╭─ RECORDS FOR THIS TASK

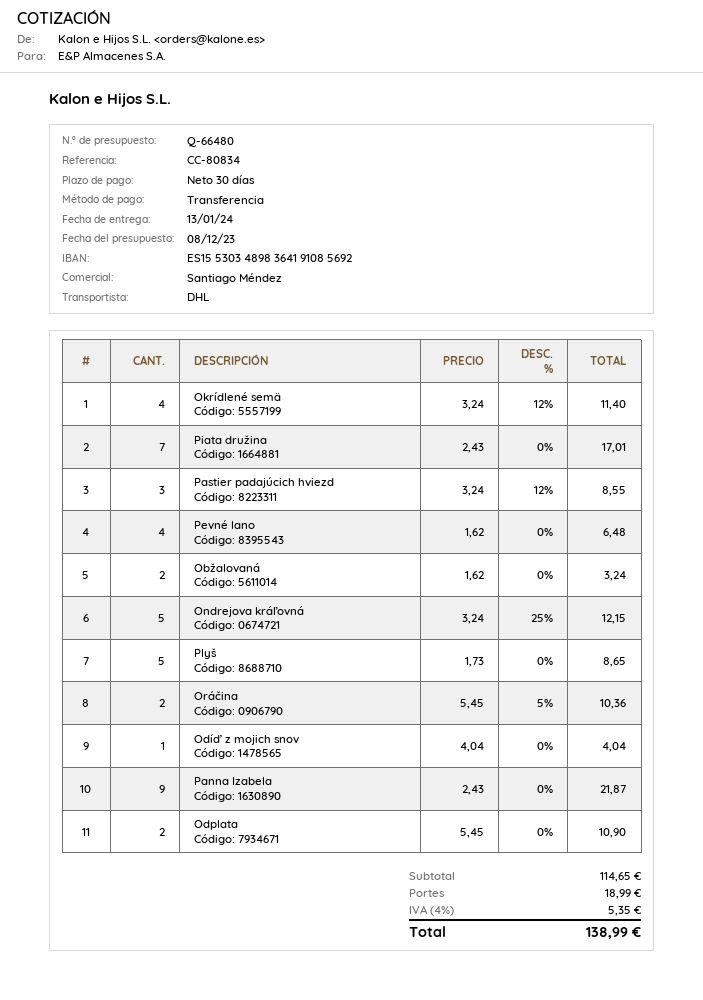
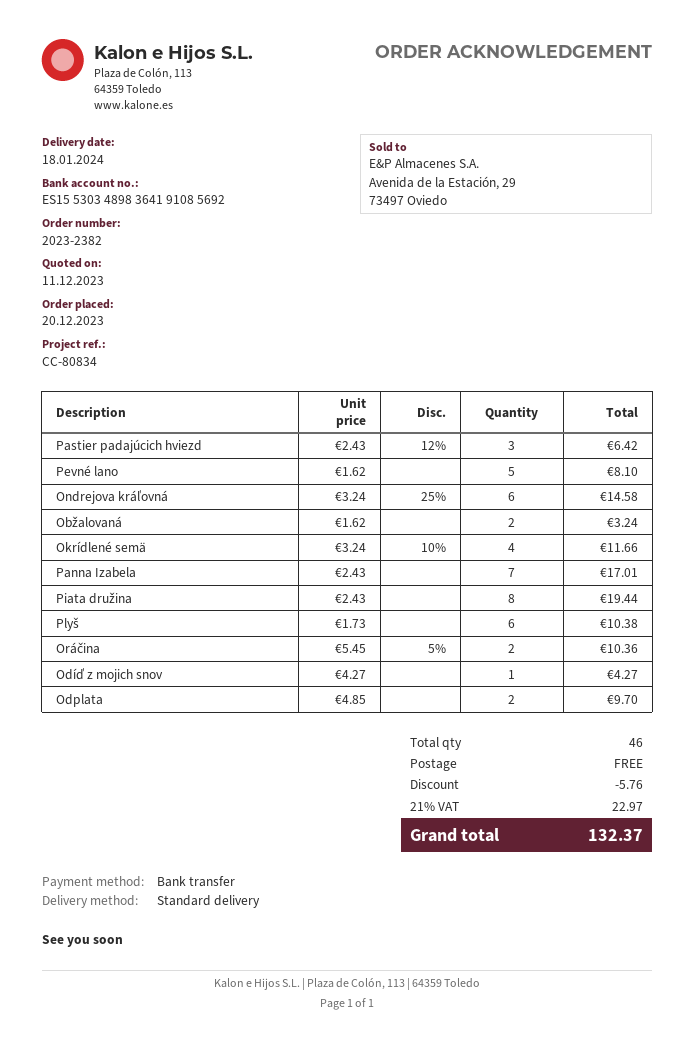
quote date: 2023-12-08 -> 2023-12-11
delivery date: 2024-01-13 -> 2024-01-18
shipping method: DHL -> standard
Okrídlené semä: 4 x 3.24 - 12% = 11.40 -> 4 x 3.24 - 10% = 11.66
Piata družina: 7 x 2.43 = 17.01 -> 8 x 2.43 = 19.44
Pastier padajúcich hviezd: 3 x 3.24 - 12% = 8.55 -> 3 x 2.43 - 12% = 6.42
Pevné lano: 4 x 1.62 = 6.48 -> 5 x 1.62 = 8.10
Ondrejova kráľovná: 5 x 3.24 - 25% = 12.15 -> 6 x 3.24 - 25% = 14.58
Plyš: 5 x 1.73 = 8.65 -> 6 x 1.73 = 10.38
Odíď z mojich snov: 1 x 4.04 = 4.04 -> 1 x 4.27 = 4.27
Panna Izabela: 9 x 2.43 = 21.87 -> 7 x 2.43 = 17.01
Odplata: 2 x 5.45 = 10.90 -> 2 x 4.85 = 9.70
discount: none -> 5.76
shipping: 18.99 -> 0.00
tax: 4% = 5.35 -> 21% = 22.97
total: 138.99 -> 132.37

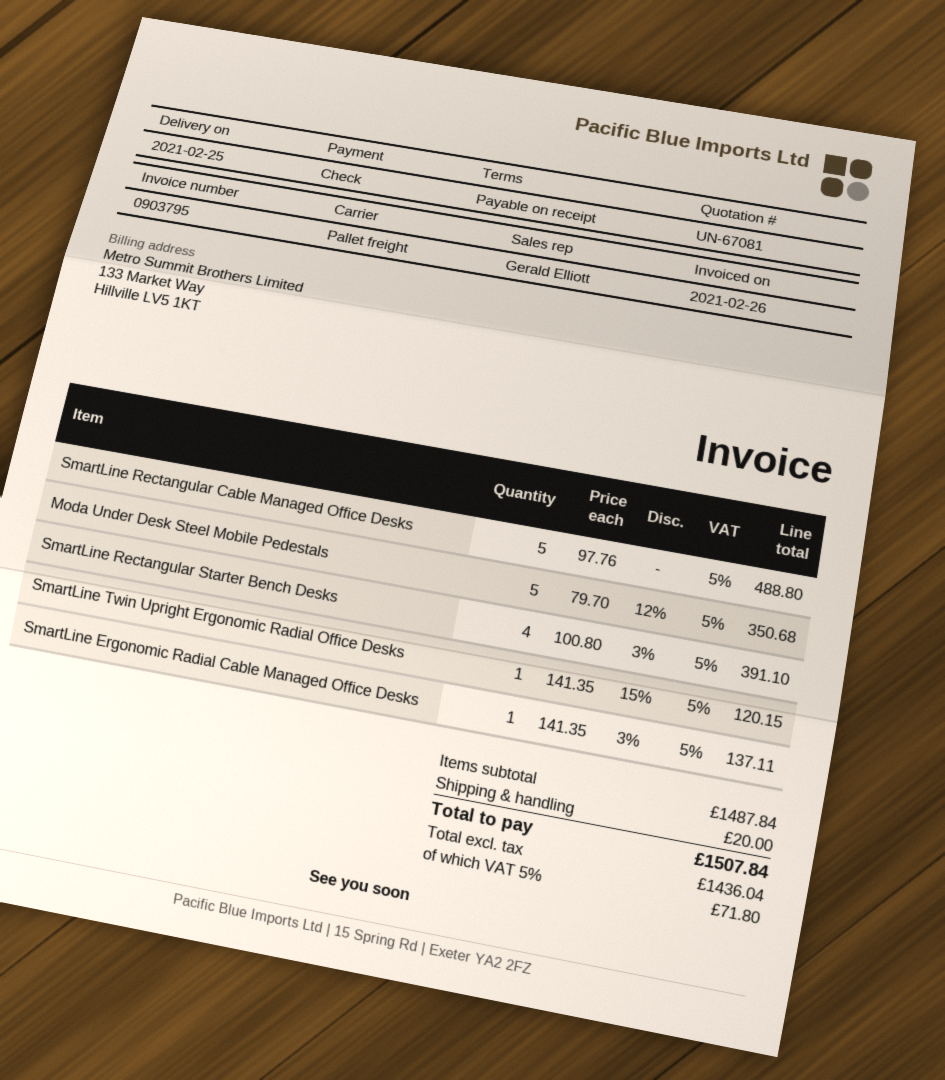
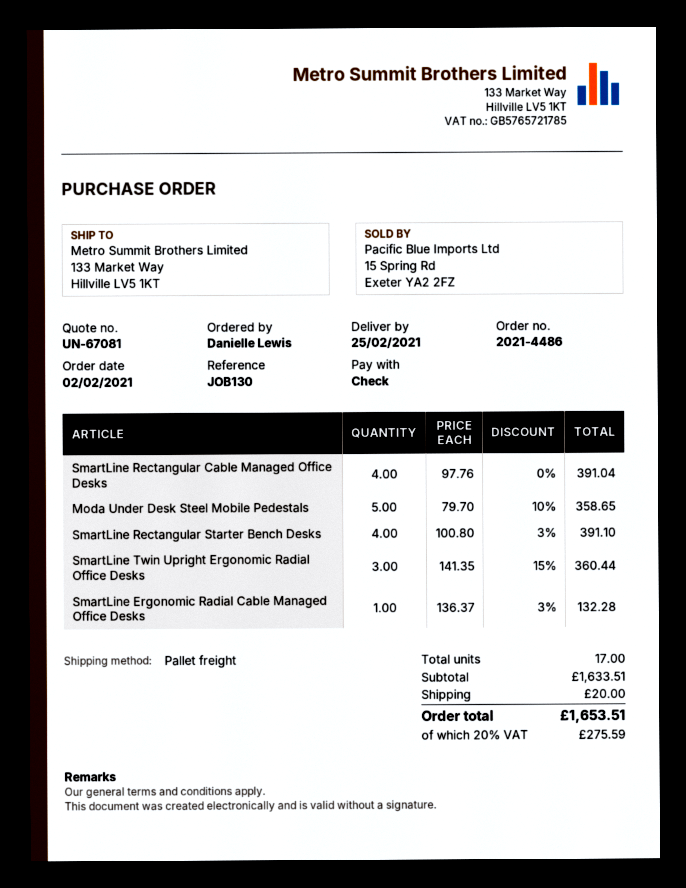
SmartLine Rectangular Cable Managed Office Desks: 5 x 97.76 = 488.80 -> 4 x 97.76 = 391.04
Moda Under Desk Steel Mobile Pedestals: 5 x 79.70 - 12% = 350.68 -> 5 x 79.70 - 10% = 358.65
SmartLine Twin Upright Ergonomic Radial Office Desks: 1 x 141.35 - 15% = 120.15 -> 3 x 141.35 - 15% = 360.44
SmartLine Ergonomic Radial Cable Managed Office Desks: 1 x 141.35 - 3% = 137.11 -> 1 x 136.37 - 3% = 132.28
subtotal: 1487.84 -> 1633.51
tax: 5% = 71.80 -> 20% = 275.59
total: 1507.84 -> 1653.51

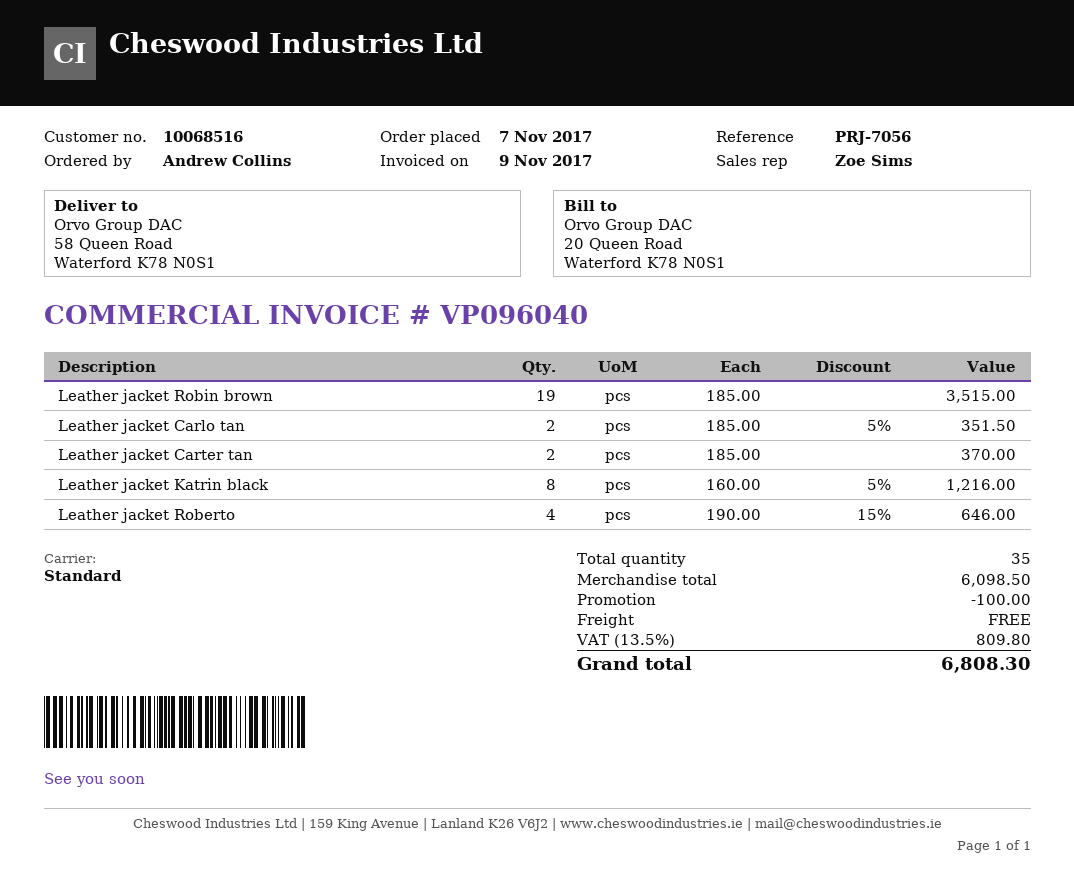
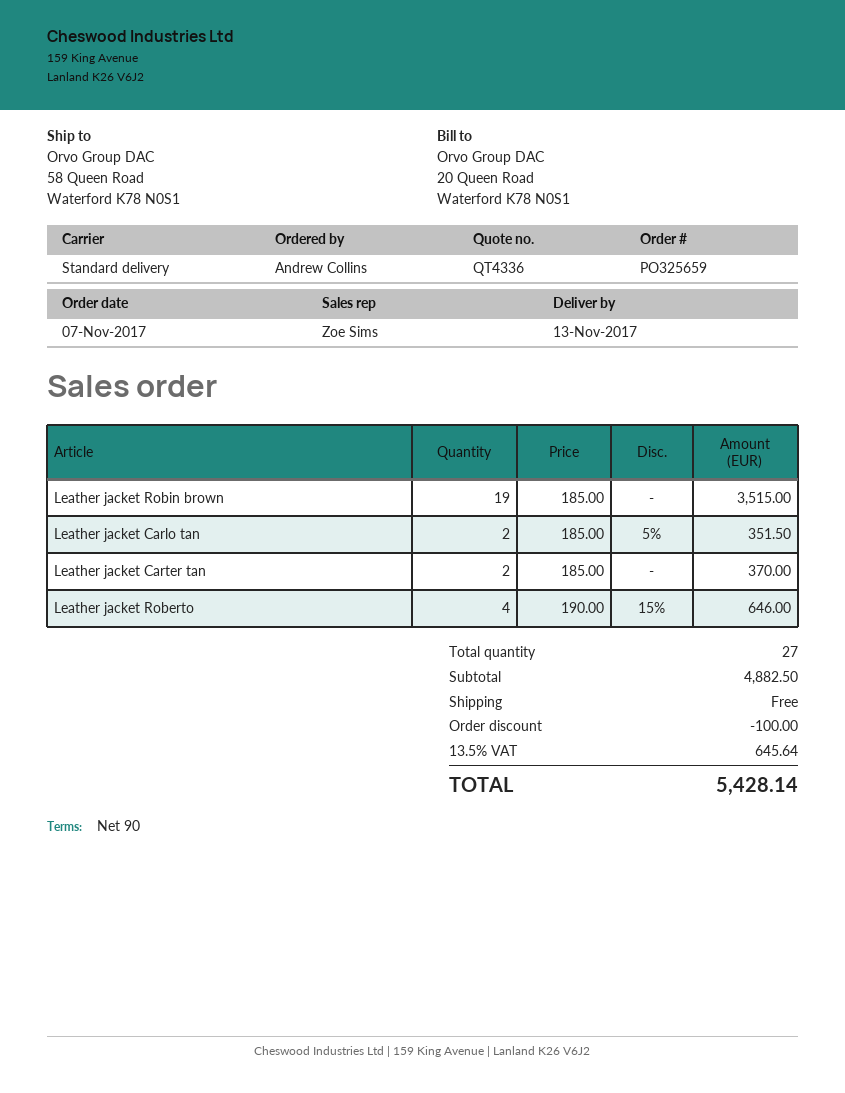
Leather jacket Katrin black: 8 x 160.00 - 5% = 1216.00 -> none
total quantity: 35 -> 27
subtotal: 6098.50 -> 4882.50
tax: 13.5% = 809.80 -> 13.5% = 645.64
total: 6808.30 -> 5428.14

╰─

WHAT YOU NEED TO DO: Your job is to reproduce the material exactly. Keep pictures out of it.

SOLUTION TO THE EXERCISE:
quote date: 2023-12-08 -> 2023-12-11
delivery date: 2024-01-13 -> 2024-01-18
shipping method: DHL -> standard
Okrídlené semä: 4 x 3.24 - 12% = 11.40 -> 4 x 3.24 - 10% = 11.66
Piata družina: 7 x 2.43 = 17.01 -> 8 x 2.43 = 19.44
Pastier padajúcich hviezd: 3 x 3.24 - 12% = 8.55 -> 3 x 2.43 - 12% = 6.42
Pevné lano: 4 x 1.62 = 6.48 -> 5 x 1.62 = 8.10
Ondrejova kráľovná: 5 x 3.24 - 25% = 12.15 -> 6 x 3.24 - 25% = 14.58
Plyš: 5 x 1.73 = 8.65 -> 6 x 1.73 = 10.38
Odíď z mojich snov: 1 x 4.04 = 4.04 -> 1 x 4.27 = 4.27
Panna Izabela: 9 x 2.43 = 21.87 -> 7 x 2.43 = 17.01
Odplata: 2 x 5.45 = 10.90 -> 2 x 4.85 = 9.70
discount: none -> 5.76
shipping: 18.99 -> 0.00
tax: 4% = 5.35 -> 21% = 22.97
total: 138.99 -> 132.37

SmartLine Rectangular Cable Managed Office Desks: 5 x 97.76 = 488.80 -> 4 x 97.76 = 391.04
Moda Under Desk Steel Mobile Pedestals: 5 x 79.70 - 12% = 350.68 -> 5 x 79.70 - 10% = 358.65
SmartLine Twin Upright Ergonomic Radial Office Desks: 1 x 141.35 - 15% = 120.15 -> 3 x 141.35 - 15% = 360.44
SmartLine Ergonomic Radial Cable Managed Office Desks: 1 x 141.35 - 3% = 137.11 -> 1 x 136.37 - 3% = 132.28
subtotal: 1487.84 -> 1633.51
tax: 5% = 71.80 -> 20% = 275.59
total: 1507.84 -> 1653.51

Leather jacket Katrin black: 8 x 160.00 - 5% = 1216.00 -> none
total quantity: 35 -> 27
subtotal: 6098.50 -> 4882.50
tax: 13.5% = 809.80 -> 13.5% = 645.64
total: 6808.30 -> 5428.14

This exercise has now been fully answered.